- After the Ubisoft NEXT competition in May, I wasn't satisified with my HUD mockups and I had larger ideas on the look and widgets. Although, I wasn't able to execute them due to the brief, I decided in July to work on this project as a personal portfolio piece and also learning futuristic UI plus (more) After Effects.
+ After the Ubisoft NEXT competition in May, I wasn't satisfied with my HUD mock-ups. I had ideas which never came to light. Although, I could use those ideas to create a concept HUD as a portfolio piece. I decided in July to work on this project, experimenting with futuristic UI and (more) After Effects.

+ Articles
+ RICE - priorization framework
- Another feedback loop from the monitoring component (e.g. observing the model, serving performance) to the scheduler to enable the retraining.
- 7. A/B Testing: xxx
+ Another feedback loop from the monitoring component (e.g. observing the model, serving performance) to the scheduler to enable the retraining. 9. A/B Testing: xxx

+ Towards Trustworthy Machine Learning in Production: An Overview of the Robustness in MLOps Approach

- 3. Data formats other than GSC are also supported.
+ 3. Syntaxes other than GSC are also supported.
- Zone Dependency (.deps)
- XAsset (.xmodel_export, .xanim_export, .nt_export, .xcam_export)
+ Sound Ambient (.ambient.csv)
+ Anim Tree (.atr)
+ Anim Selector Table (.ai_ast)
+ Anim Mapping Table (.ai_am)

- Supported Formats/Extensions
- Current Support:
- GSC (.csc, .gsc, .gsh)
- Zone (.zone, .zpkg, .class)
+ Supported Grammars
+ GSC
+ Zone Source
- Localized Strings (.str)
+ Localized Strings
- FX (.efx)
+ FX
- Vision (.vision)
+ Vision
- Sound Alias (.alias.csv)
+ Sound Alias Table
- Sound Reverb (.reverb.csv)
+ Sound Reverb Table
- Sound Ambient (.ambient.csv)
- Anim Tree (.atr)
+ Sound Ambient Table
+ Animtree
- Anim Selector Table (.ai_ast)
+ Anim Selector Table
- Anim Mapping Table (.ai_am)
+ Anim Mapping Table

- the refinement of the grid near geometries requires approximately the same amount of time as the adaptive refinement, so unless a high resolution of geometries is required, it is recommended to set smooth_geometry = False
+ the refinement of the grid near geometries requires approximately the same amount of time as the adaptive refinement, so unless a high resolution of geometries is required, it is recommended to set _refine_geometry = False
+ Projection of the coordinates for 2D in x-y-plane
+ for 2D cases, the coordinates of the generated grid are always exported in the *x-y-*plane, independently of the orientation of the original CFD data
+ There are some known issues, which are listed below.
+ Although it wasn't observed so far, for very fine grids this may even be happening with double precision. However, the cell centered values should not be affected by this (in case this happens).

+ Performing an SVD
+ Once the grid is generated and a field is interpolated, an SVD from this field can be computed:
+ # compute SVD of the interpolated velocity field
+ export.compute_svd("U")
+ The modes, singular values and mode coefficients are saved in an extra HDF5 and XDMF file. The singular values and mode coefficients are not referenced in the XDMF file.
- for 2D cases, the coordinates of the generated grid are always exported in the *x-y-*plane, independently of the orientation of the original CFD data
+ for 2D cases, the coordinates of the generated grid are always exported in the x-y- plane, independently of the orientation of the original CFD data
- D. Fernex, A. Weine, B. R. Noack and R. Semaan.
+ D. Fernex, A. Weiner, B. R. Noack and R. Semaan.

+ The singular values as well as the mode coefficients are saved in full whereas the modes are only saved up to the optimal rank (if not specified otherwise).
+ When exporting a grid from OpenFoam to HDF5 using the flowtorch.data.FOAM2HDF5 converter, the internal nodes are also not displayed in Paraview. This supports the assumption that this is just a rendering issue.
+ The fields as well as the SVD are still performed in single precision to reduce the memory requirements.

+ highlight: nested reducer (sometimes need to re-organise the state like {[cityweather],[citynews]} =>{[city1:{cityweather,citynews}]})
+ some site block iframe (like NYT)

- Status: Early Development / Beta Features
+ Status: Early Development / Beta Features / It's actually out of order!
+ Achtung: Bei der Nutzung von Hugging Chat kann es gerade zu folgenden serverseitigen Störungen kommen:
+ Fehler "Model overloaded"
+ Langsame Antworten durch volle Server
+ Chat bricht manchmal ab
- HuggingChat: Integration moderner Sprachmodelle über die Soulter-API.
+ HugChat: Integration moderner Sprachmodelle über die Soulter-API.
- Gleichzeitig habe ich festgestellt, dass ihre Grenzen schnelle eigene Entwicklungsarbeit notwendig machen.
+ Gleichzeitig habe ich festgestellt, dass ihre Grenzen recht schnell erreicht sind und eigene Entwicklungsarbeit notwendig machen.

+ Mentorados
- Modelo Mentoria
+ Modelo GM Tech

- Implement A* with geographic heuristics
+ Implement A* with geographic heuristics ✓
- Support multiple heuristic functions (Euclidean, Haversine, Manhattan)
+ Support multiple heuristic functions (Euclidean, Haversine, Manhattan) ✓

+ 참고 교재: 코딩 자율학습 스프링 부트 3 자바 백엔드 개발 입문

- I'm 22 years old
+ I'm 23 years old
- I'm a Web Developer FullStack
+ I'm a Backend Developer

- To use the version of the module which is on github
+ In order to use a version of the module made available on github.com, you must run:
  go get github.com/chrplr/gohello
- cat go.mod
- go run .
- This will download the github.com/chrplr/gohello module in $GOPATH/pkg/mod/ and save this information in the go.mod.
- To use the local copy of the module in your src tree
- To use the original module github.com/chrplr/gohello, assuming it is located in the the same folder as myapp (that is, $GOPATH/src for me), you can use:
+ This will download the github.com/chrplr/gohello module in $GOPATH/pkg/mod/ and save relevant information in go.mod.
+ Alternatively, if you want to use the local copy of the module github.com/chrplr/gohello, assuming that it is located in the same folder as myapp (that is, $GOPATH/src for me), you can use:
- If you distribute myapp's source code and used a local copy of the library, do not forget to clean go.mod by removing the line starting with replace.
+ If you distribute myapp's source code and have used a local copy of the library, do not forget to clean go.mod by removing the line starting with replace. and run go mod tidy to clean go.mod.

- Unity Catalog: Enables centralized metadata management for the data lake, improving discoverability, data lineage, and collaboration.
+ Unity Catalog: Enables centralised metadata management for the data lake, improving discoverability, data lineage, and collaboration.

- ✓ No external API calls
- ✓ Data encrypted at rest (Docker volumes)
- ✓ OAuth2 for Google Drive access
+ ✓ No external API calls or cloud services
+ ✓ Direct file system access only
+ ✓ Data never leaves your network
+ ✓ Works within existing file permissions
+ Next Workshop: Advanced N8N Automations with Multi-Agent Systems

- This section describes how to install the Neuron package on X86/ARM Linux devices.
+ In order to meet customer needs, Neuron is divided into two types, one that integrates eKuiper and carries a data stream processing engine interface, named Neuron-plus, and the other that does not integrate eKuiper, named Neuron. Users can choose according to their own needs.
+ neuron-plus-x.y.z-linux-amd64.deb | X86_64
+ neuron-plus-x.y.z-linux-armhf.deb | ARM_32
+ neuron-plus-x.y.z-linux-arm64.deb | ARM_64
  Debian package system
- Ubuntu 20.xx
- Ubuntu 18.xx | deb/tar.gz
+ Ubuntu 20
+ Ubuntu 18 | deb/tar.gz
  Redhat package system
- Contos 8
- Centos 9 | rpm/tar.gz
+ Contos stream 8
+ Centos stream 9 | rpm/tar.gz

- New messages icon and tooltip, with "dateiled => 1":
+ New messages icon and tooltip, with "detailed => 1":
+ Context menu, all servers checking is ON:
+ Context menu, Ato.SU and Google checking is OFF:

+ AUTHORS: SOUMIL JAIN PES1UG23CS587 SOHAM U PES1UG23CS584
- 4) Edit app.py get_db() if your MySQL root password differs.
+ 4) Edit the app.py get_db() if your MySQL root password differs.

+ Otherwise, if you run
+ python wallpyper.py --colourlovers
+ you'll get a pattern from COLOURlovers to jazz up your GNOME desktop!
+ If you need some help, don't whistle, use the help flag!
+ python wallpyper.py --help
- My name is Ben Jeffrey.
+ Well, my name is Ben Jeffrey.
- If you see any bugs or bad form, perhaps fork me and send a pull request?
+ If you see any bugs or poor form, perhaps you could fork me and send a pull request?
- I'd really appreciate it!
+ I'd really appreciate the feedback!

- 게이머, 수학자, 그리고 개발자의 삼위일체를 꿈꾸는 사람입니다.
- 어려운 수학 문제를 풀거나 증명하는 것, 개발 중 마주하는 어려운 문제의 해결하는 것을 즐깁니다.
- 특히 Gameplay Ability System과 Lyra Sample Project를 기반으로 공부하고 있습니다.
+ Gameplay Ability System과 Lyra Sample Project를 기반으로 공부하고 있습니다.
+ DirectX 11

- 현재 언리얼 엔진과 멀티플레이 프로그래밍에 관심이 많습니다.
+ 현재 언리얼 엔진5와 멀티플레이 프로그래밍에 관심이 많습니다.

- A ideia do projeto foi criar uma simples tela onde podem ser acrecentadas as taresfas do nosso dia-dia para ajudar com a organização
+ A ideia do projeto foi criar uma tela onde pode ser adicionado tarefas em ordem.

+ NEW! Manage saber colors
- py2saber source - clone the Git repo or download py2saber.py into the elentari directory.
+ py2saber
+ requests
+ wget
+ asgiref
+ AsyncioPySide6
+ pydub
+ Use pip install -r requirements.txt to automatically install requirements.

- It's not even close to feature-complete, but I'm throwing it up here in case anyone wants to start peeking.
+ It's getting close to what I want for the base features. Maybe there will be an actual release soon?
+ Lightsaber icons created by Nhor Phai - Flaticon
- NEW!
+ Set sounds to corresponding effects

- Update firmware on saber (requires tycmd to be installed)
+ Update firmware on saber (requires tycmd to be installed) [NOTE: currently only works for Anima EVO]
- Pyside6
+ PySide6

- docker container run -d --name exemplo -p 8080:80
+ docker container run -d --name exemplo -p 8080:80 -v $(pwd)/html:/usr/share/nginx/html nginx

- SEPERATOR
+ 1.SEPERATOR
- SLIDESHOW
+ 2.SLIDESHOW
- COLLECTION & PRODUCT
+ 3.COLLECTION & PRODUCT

● ● ● ● ● ● ●

THE PROBLEM> Copy all lines above where "which" is present.

RESPONSE BELOW>
+ After the Ubisoft NEXT competition in May, I wasn't satisfied with my HUD mock-ups. I had ideas which never came to light. Although, I could use those ideas to create a concept HUD as a portfolio piece. I decided in July to work on this project, experimenting with futuristic UI and (more) After Effects.
+ There are some known issues, which are listed below.
- To use the version of the module which is on github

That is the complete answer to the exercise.